Skip swallowed the bite he’d been chewing. “What in the world?”

Roman moved closer and spoke softly. “Someone was looking for something. Anything taken that you can tell?”

Her eyes darted to the computer, the only real thing of value besides the satellite phone she’d had in her backpack. Both were still there, but the computer was on. She breathed a quick prayer of thanks that she’d deleted the message Asia had sent. But what if Asia had forwarded more while she was helping pile snow? What had the intruder seen? Her skin prickled, and she itched to scan her inbox but with Roman and Skip there, she didn’t dare.

“No, nothing taken.” She felt a shudder sweep through her, and she wrapped her arms around herself to hold it in.

Skip shook his head. “Never in the years I’ve owned this place has something like this happened. Whoever it was must have picked the lock or gotten the spare from the lodge office.” He sighed. “We’ll have to go to the police when we’re in town. See what they make of it.”

Jackie jumped. Was she ready to explain to the cops? How could she tell them about the break-in without revealing the whole sordid mess? “No, I don’t think that’s necessary.”

Skip stared at her. “Why not?”

She forced a laugh. “It’s probably just a prank. There was no harm done, nothing stolen, no one hurt.” But it wasn’t a prank. The person who’d been snooping on her laptop hadn’t found what they were after, so they’d come back and searched more thoroughly.

Roman raised an eyebrow, but didn’t speak. He cocked his head and his long bangs shadowed his face. Jackie wished she could read his thoughts.

Skip looked unconvinced. “Well, if you’re sure, I certainly have other things to focus on today. I’d put you in another cabin, but we’re full up. In any case, I’ve got one of those latch locks we can add. I can try to get Dax to install it.”

“I’ll do it.”

Roman’s voice was so low she almost didn’t hear it.

Skip shot a glance at him and then at Jackie. “I’d sure appreciate it, Roman. I’d never ask, but I’m just plain swamped.”

“I’ll do it after my last flight this afternoon.”

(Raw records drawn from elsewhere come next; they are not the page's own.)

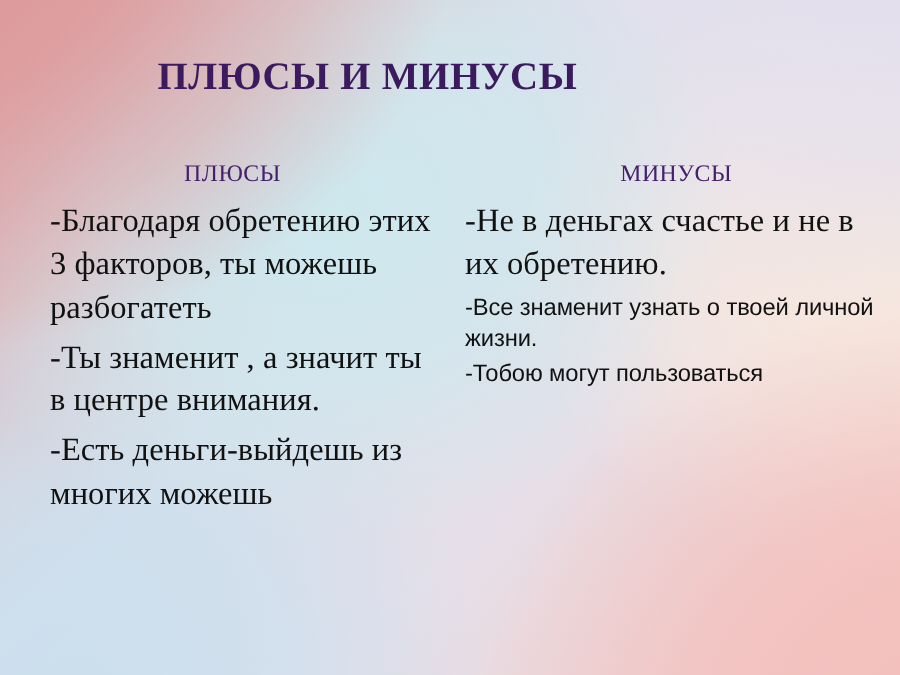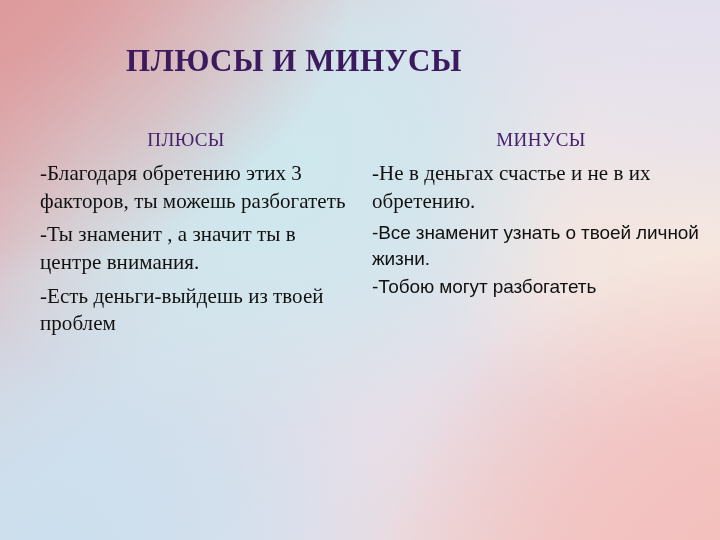"-Благодаря обретению этих 3 факторов," .bullet.serif { font-size: 21px -> 26px }
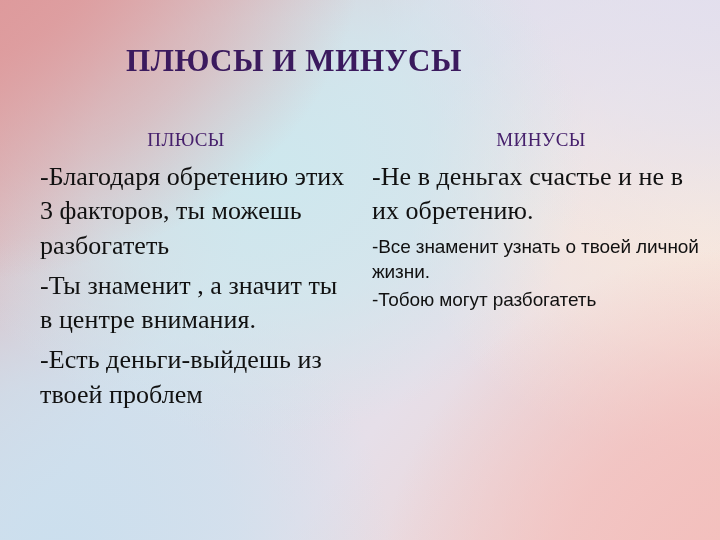"-Тобою могут разбогатеть" li.bullet { text: разбогатеть -> пользоваться }
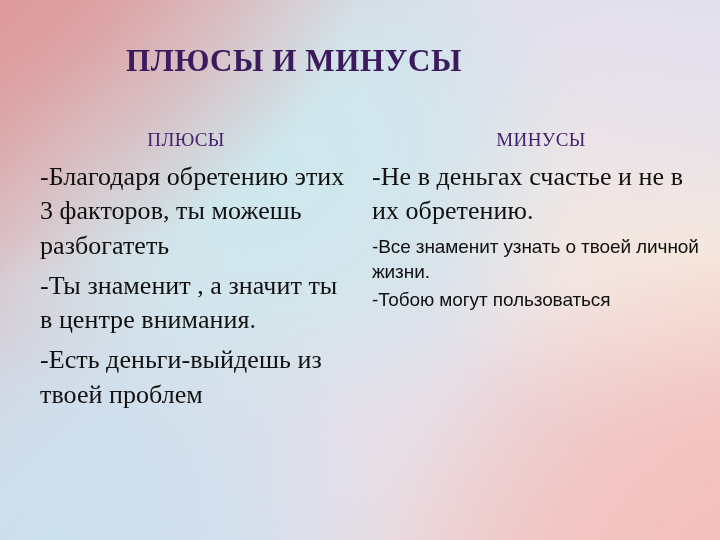"-Есть деньги-выйдешь из твоей проблем" li.bullet { text: твоей проблем -> многих можешь }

Skip nodded and headed for the door. “I’m awful sorry about this, Jackie. I hope it doesn’t ruin your vacation. I can’t imagine who would do such a thing and why.” He plodded out into the snow.

At that moment her phone rang. She moved to a corner to answer, hands shaking.

“Ms. Swann?” The voice was muffled.

“Who is calling?”

“Officer Smith, S.F.P.D. We’ve been looking for you. We have some questions about the situation at your employer’s.”

Something in the stilted tone made her uneasy. “Okay, but first tell me the name of your supervising officer and your badge number.”

There was a long moment of silence. “You are the one being questioned here.”

“Not until you give me the information.”

The tone of the voice changed. “Look, honey. We know where you live and the make and model of your car. We even know where your father lives. All we want is that thumb drive. You hand that over and you get your life back.”

Her stomach spasmed. “Don’t threaten me,” she snapped.

“We’ll get to you. It’s a matter of time. You’d better keep your mouth shut.”

She hung up, head spinning. Reynolds’s men knew she was here. Had they paid someone at the lodge to search her room? Or sent one of their own men? She thought of Byron Lloyd.

Her knees began to tremble with a sudden violence. Before she sank to the floor, Roman caught her and helped her to a chair. She sat there clinging to his hand, terror threatening to sweep her away.

He knelt next to her, eyes searching, and gently stroked her hand.

“What is it?” he whispered. “What is wrong, Jackie?”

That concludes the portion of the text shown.